From Thursday 5 November until Wednesday 2 December, new national restrictions will be in force in England to control the spread of coronavirus. During this period, performing arts venues can continue to operate under Stages 1 and 2 of the performing arts roadmap. This means performing arts professionals may continue to rehearse and train, and perform for broadcast or recording purposes. Other than for this purpose, theatres, concert halls and entertainment venues must close.

We have consistently stated that further reopening would be dependent on the public health context at the time. We will continue to work with the sector and have convened a Venues Steering Group which includes representatives from leading sector organisations as well as Public Health England and other experts to develop an action plan for maximising activity under Stages 3 and 4 when it is permitted and for how we safely proceed to stage 5.

DCMS will continue to work with the sector to establish an appropriate pilot process for testing the return to stage 5 activity when appropriate. We are committed to exploring new technologies to minimise these risks, which is why in parallel the government is exploring innovative ways to keep these sectors open.

Baroness Barran
Parliamentary Under-Secretary (Department for Education)
27th Oct 2020
To ask Her Majesty's Government what assessment they have made of the impact of swimming pool and gym closures during the COVID-19 pandemic.
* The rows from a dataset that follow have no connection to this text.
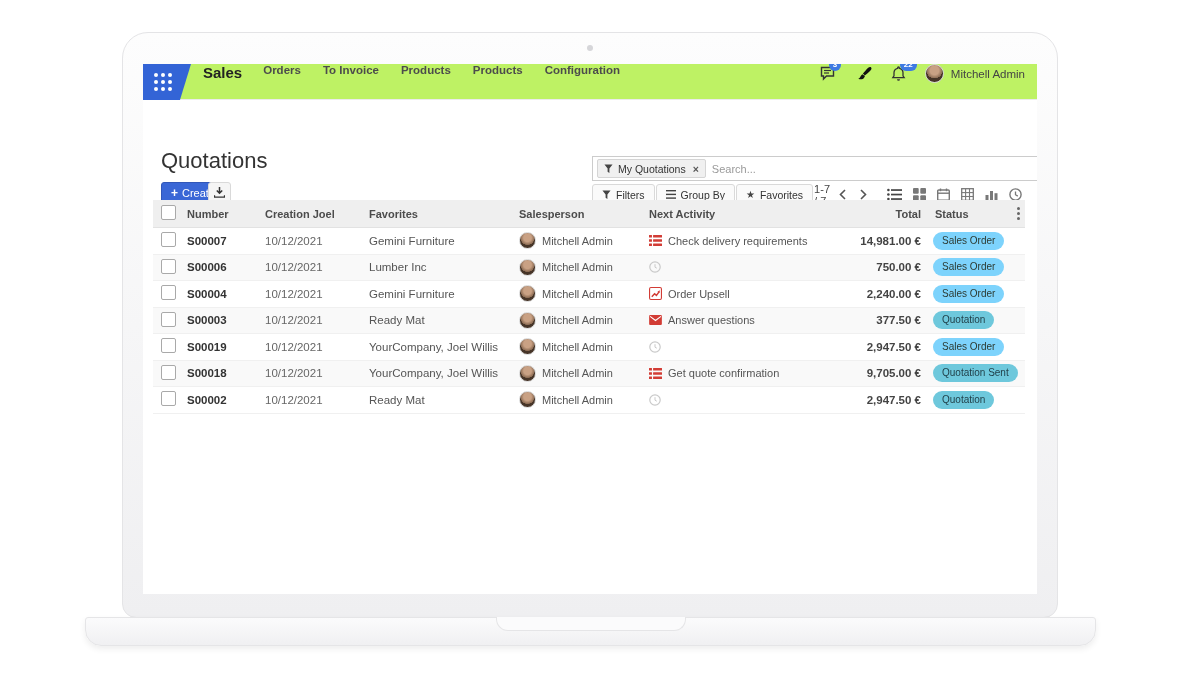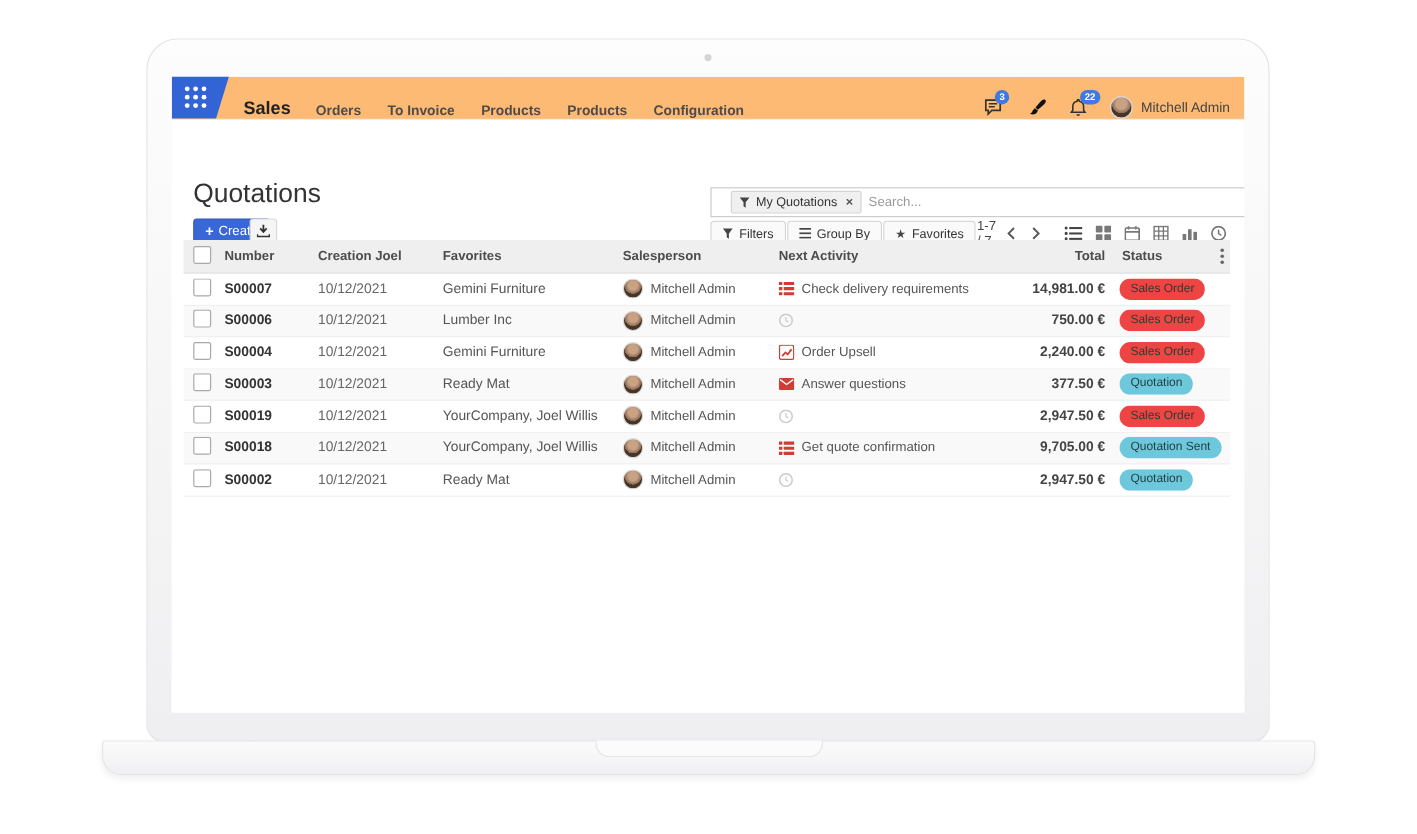"Sales" .navbar { align-items: flex-end -> flex-start; background: #fdba74 -> #bef264 }
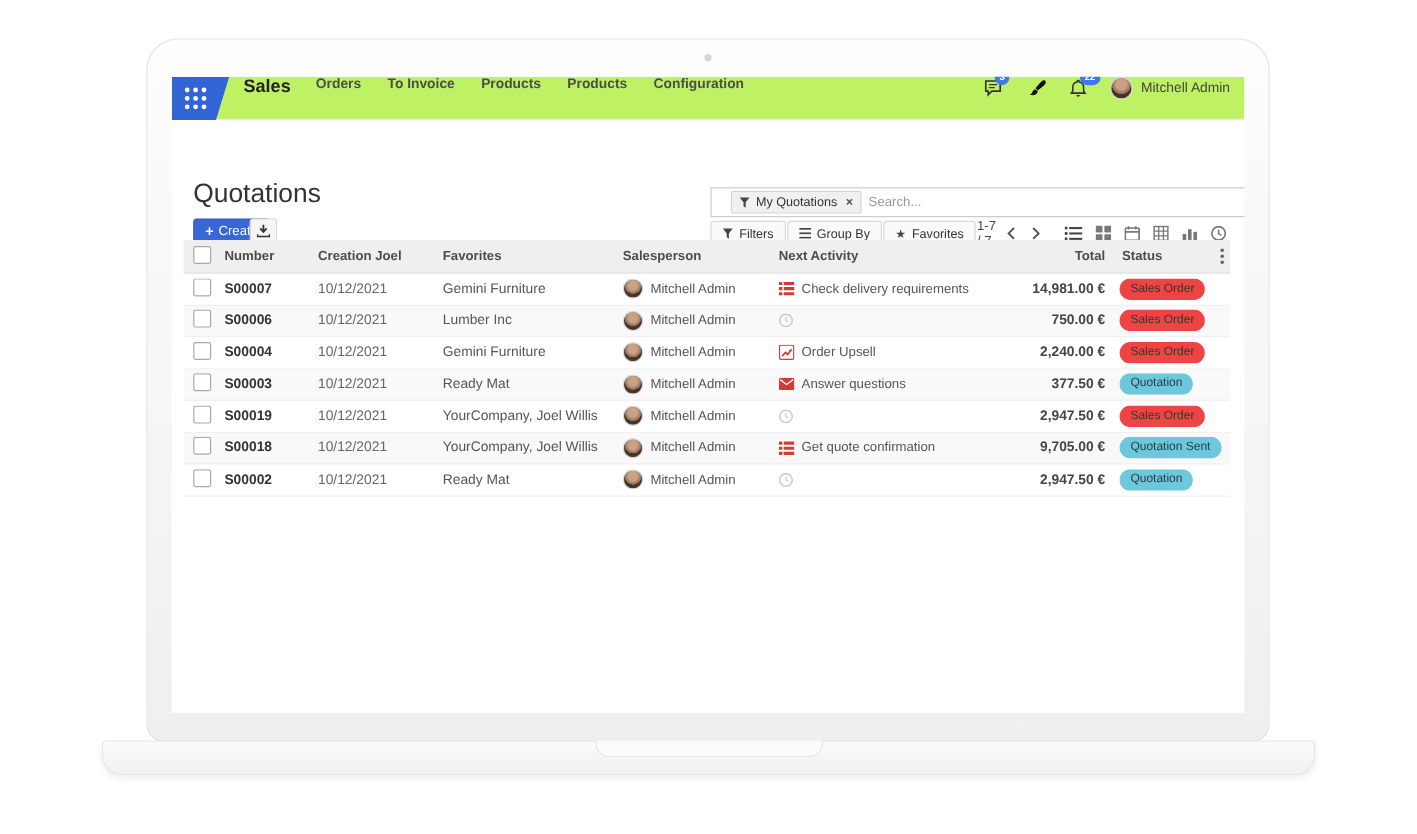"My Quotations" .searchbox { padding: 0 16px -> 0 4px }
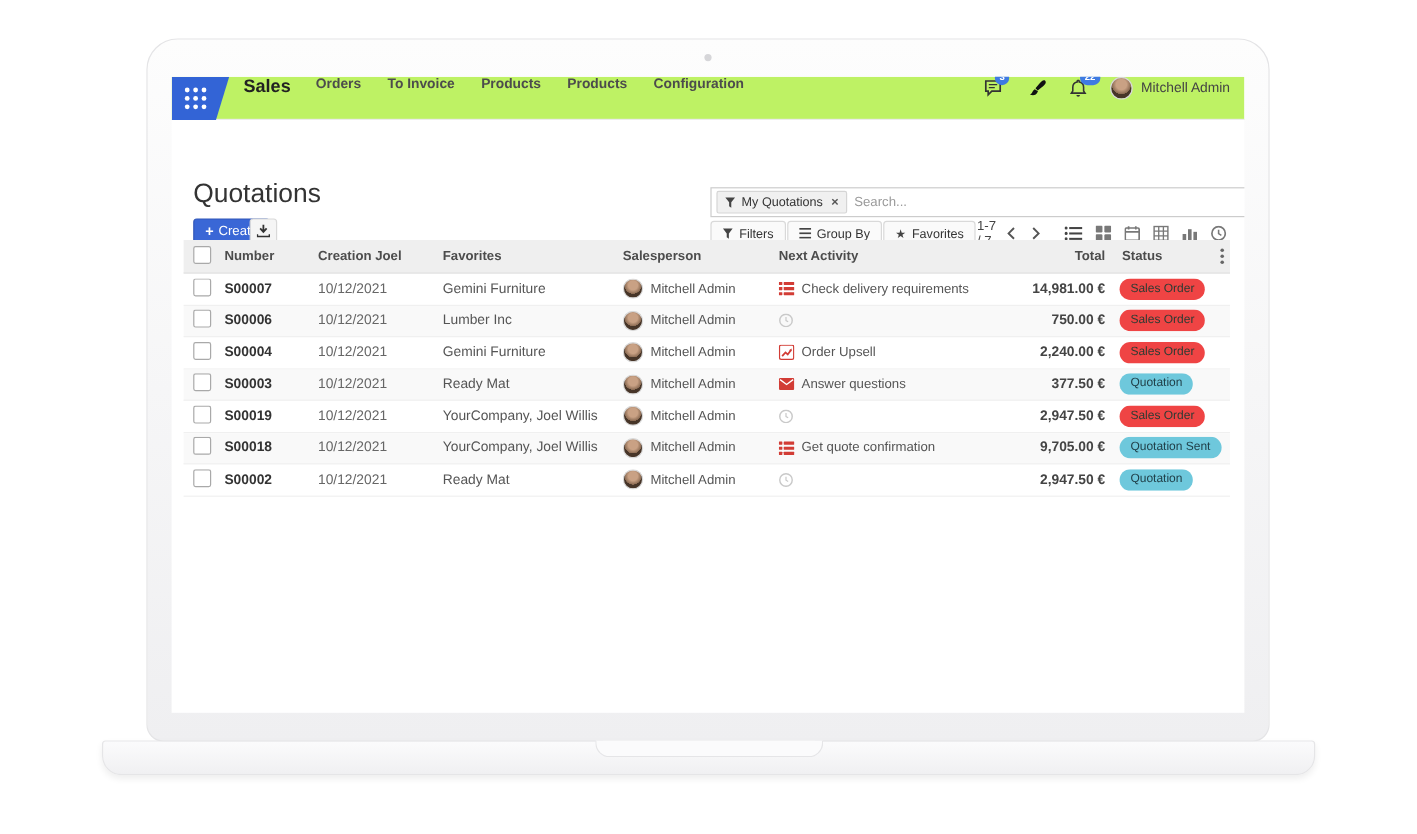"Sales Order" .pill.green { background: #ef4444 -> #7dd3fc }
Sports and physical activity are incredibly important for our physical and mental health, and are a vital weapon against coronavirus. That’s why we made sure that people could exercise at least once a day even during the height of lockdown - and why we opened up grassroots sport and leisure facilities as soon as it was safe to do so.

As announced by the Prime Minister on Saturday from Thursday until Wednesday 2 November there will be significant restrictions on some sectors of the economy including the closure of indoor and outdoor leisure. Outdoor gyms and playgrounds will remain open. Exercise and recreation outdoors will be allowed with your household or on your own with one person from another household.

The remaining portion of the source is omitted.